He was born in New York City, a few blocks from the Pologrounds, but raised in Newark, New Jersey, the son of a Jewish pharmacist who thought baseball was a waste of time and energy.   At the age of four, he began playing baseball in the street anyway and his father, Bernard, never allowed himself to watch.  His father taught him Hebrew and Yiddish at home and made sure he learned to speak Latin, Greek and French while attending Barringer High School.  It has been said that as a teenager, he read ten different newspapers a day.  No doubt he was brilliant, and he attended New York University for one year before enrolling at Princeton.  He graduated magna cum laude from Princeton University where he added Spanish, German and Sanskrit to his bag of languages.  He also played baseball while at Princeton.  He later studied overseas in Paris and attended Columbia Law School here in the States, while learning Japanese, Chinese, Korean, Indian, Arabic, Portuguese and Hungarian.  If you’re counting, that’s fifteen different languages in all, not including some regional dialects.   

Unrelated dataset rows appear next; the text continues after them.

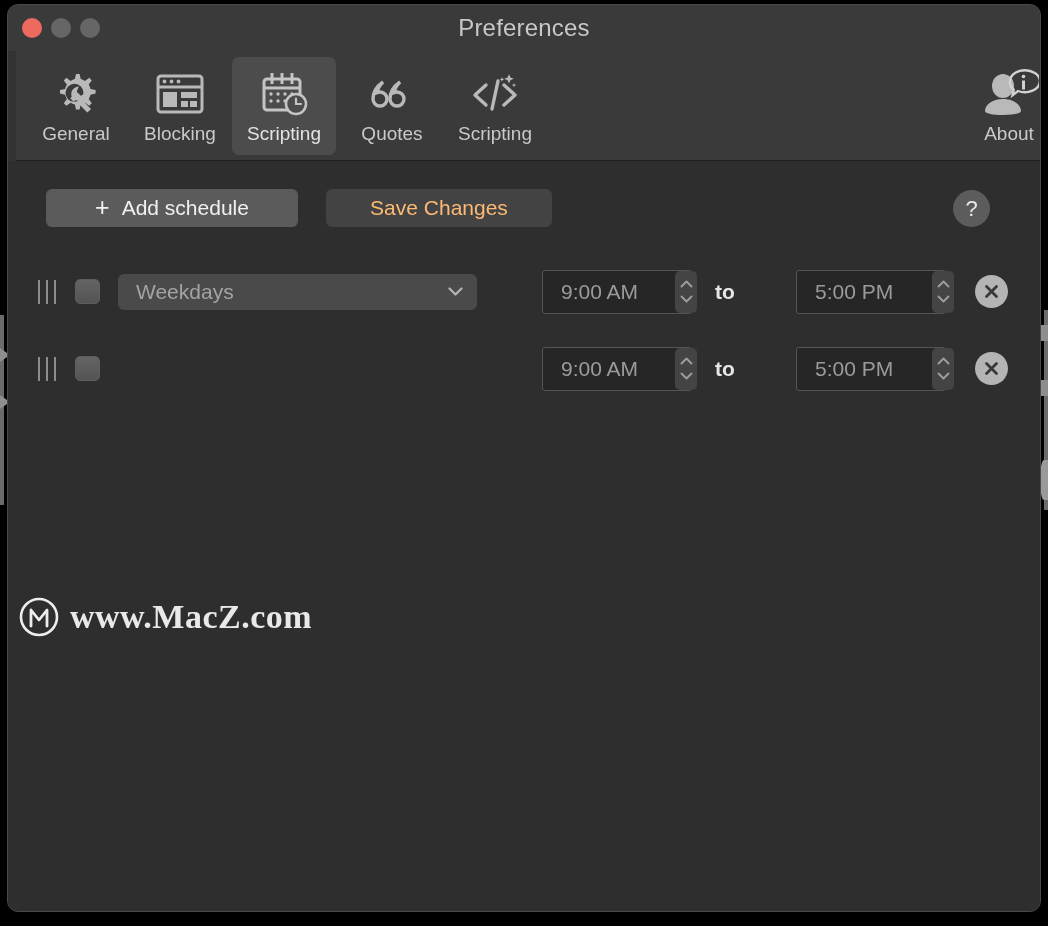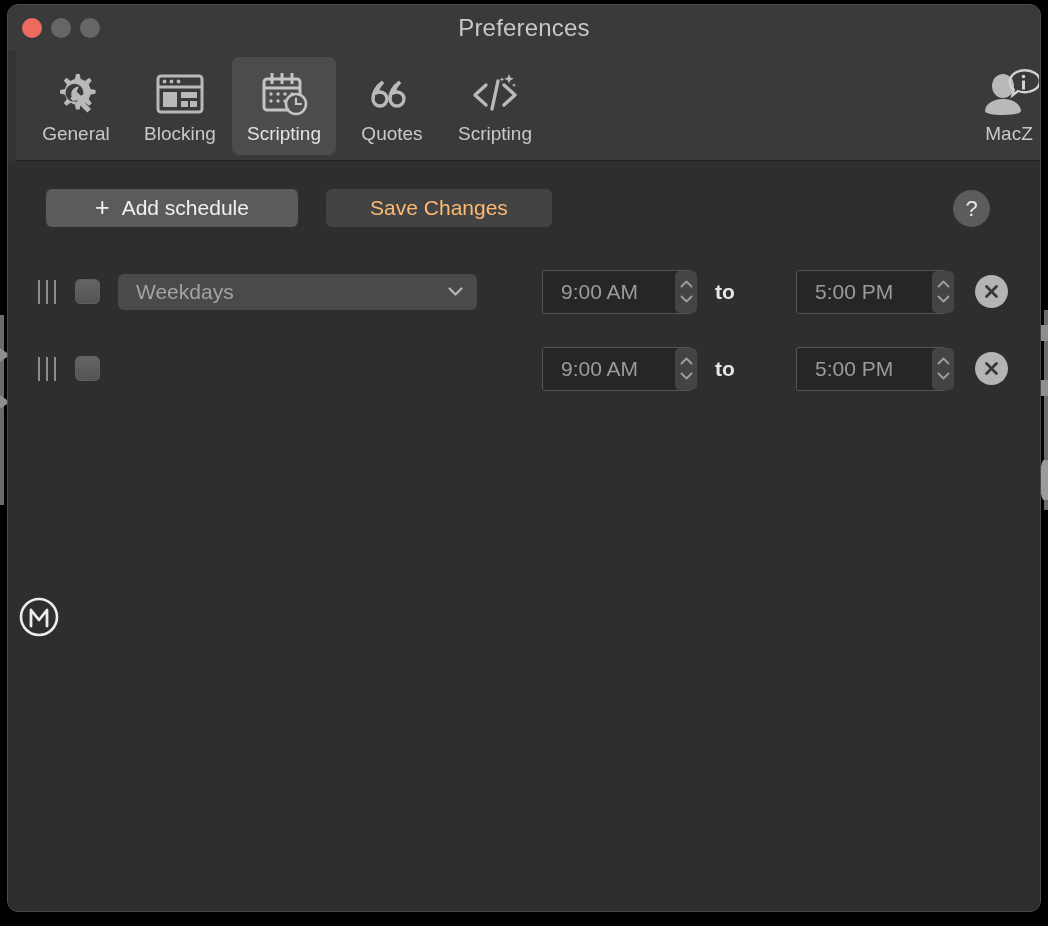--- a/index.html
+++ b/index.html
@@ -454,21 +454,21 @@
             </g>
             <g fill="none" stroke="#d2d2d2" stroke-width="2.4">
               <path d="M36 6 a15 11 0 1 1 3 18 l-5.5 4.2 1.2-5.6 A13 11 0 0 1 36 6 z"></path>
             </g>
             <g fill="#d2d2d2">
               <circle cx="44.5" cy="9.5" r="1.8"></circle>
               <path d="M43 13.5 h3 v9 h-3 z"></path>
             </g>
           </svg>
         </div>
-        <div class="tb-label">MacZ</div>
+        <div class="tb-label">About</div>
       </div>
 
     </div>
 
     <div class="content">
 
       <div class="actionbar">
         <button class="btn btn-add">
           <span class="plus">+</span>
           <span>Add schedule</span>
@@ -553,17 +553,18 @@
           </button>
         </div>
 
       </div>
 
       <div class="watermark">
         <svg width="42" height="42" viewBox="0 0 42 42">
           <circle cx="21" cy="21" r="18" fill="none" stroke="#ededed" stroke-width="2.6"></circle>
           <path d="M13 30 V14 l8 10 8-10 v16" fill="none" stroke="#ededed" stroke-width="2.8" stroke-linejoin="round" stroke-linecap="round"></path>
         </svg>
+        <span class="wm-text">www.MacZ.com</span>
       </div>
 
     </div>
   </div>
 </div>
 
 </body></html>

Born a genius but a mediocre ballplayer on March 2, 1902, Moe Berg played fifteen seasons of professional baseball for five different Major League teams. On June 27, 1923, Berg was signed by the Brooklyn Robins.   After the season was over, Moe took his first trip abroad by sailing from New York to Paris.  Instead of returning in 1924, to get in shape for the upcoming baseball season, he decided to tour Italy and Switzerland.  Berg later played catcher with the Chicago White Sox, Cleveland Indians, Washington Senators, and Cleveland again, then finished with the Boston Red Sox.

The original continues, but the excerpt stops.